1. Change perceptions of oral health. For too long, the document said, the perception that oral health is in some way less important than and separate from general health has been deeply ingrained in American consciousness. Activities to overcome these attitudes and beliefs can start at the grass-roots level and lead to a coordinated national movement to increase oral health literacy. Stakeholders are encouraged to work together to change perceptions of the general public, policy-makers, and health providers.

2. Overcome barriers by replicating effective programs and proven efforts. While the effectiveness of preventive interventions such as community water fluoridation and school-based dental sealants applied to children at risk have been persuasively demonstrated, very few states have implemented both measures to meet their health objectives. There is a need to identify and reduce disease and disability, improve oral health access, and enhance health promotion and health literacy.

3. Build a science base and accelerate science transfer.
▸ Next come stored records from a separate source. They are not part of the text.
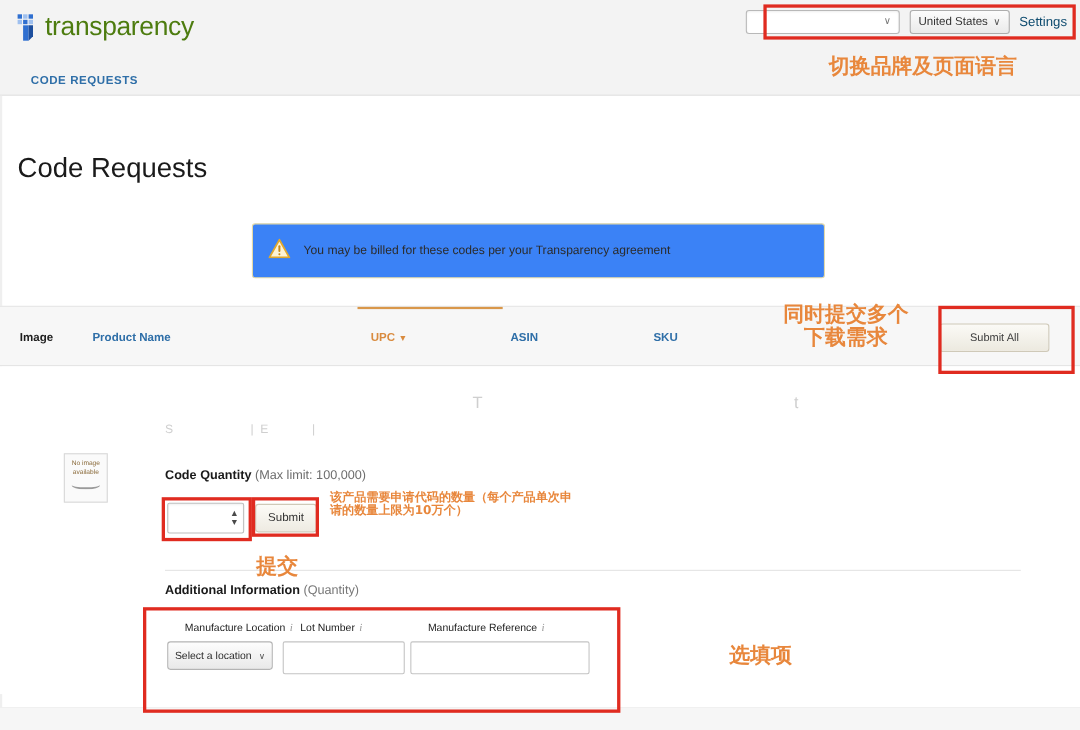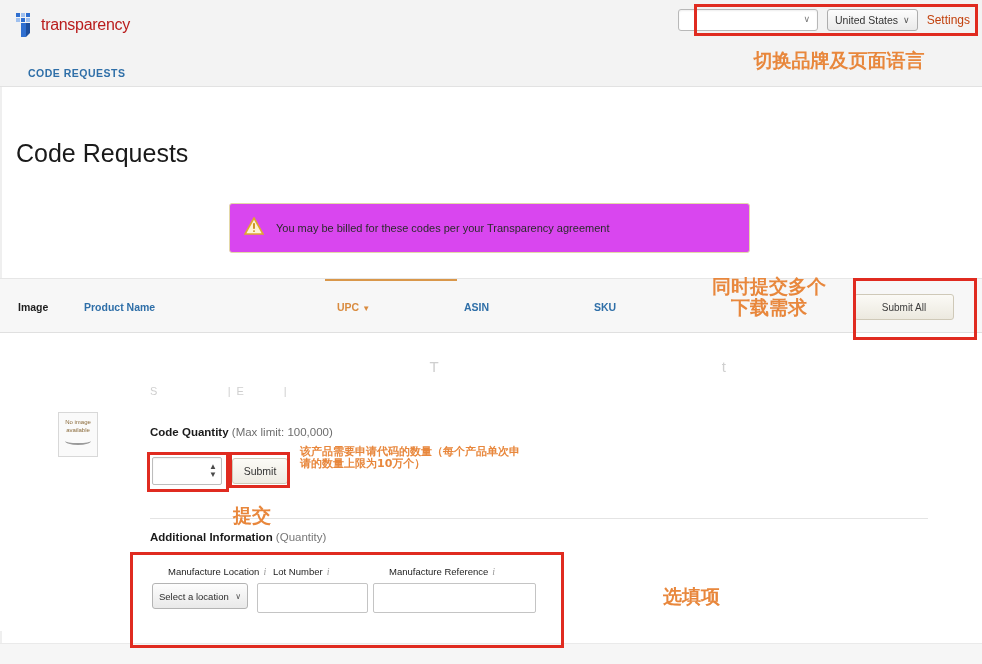"transparency" #logo-word { color: #b91c1c -> #4d7c0f; font-size: 16px -> 24px }
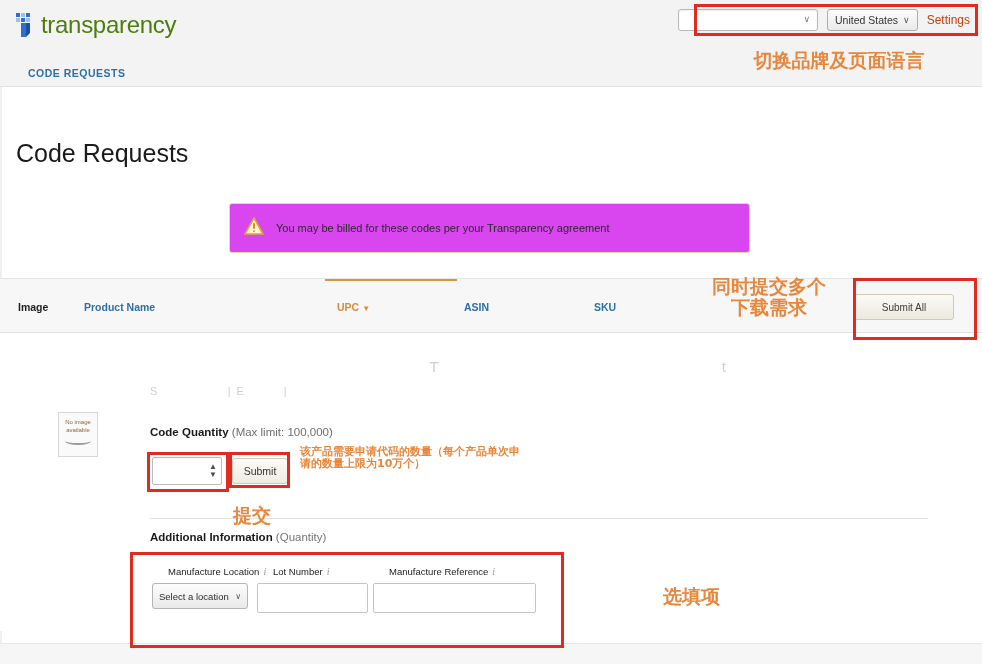"Settings" #settings-link { color: #c2410c -> #0c4a6e }
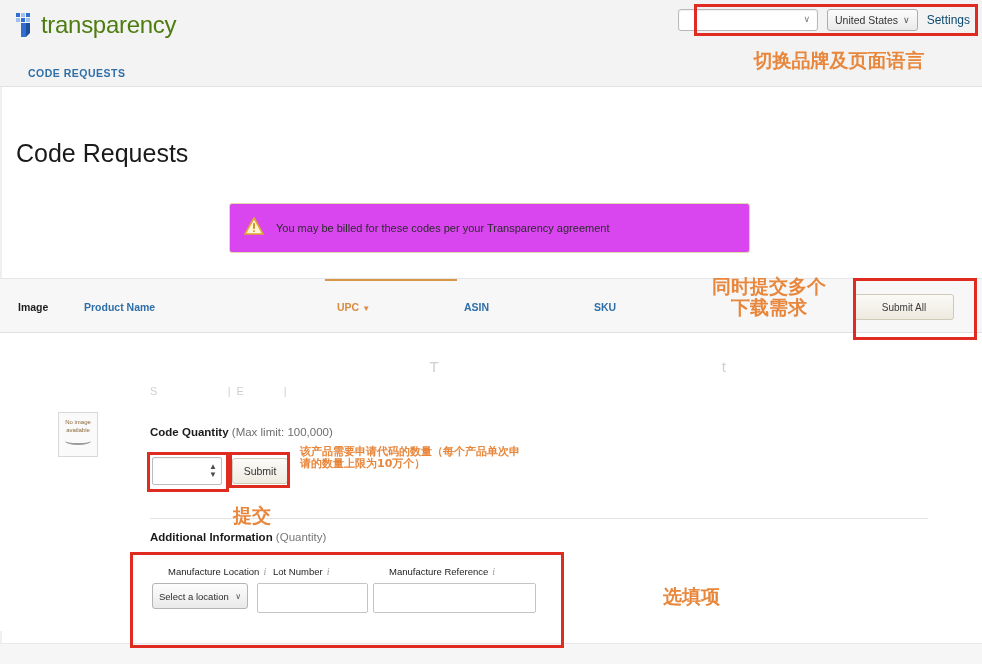"You may be billed for" #billing-notice { background: #d946ef -> #3b82f6 }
Biomedical and behavioral research into the causes and pathological processes of diseases can lead to interventions that will improve prevention, diagnosis, and treatment. The Call to Action said that too many people outside the oral health community are uninformed about, misinformed about, or simply not interested in oral health. Such lack of understanding and indifference may explain why community water fluoridation and school-based dental sealant programs fall short of full implementation, even though the scientific evidence of their effectiveness has been known for some time.

4. Increase oral health work force diversity, capacity, and flexibility. Carmona’s report said that the patient pool of any health care provider tends to mirror the provider’s own racial and ethnic background. As such, the provider can play a catalytic role as a community spokesperson addressing key health problems and service needs. While the number of women engaged in the health professions is increasing, the number of underrepresented racial and ethnic minorities is decreasing and remains limited. The report called for implementation strategies to change the racial and ethnic composition of the work force to meet patient and community needs, ensure a sufficient workforce pool to meet health care needs, and secure an adequate and flexible work force.

5. Increase collaborations. According to the report, the private sector and public sector each has unique characteristics and strengths and linking the two sectors can result in a creative synergy that capitalizes on the talents and resources of each partner. Efforts are needed within each sector to increase the capacity for program development, for building partnerships, and for leveraging programs.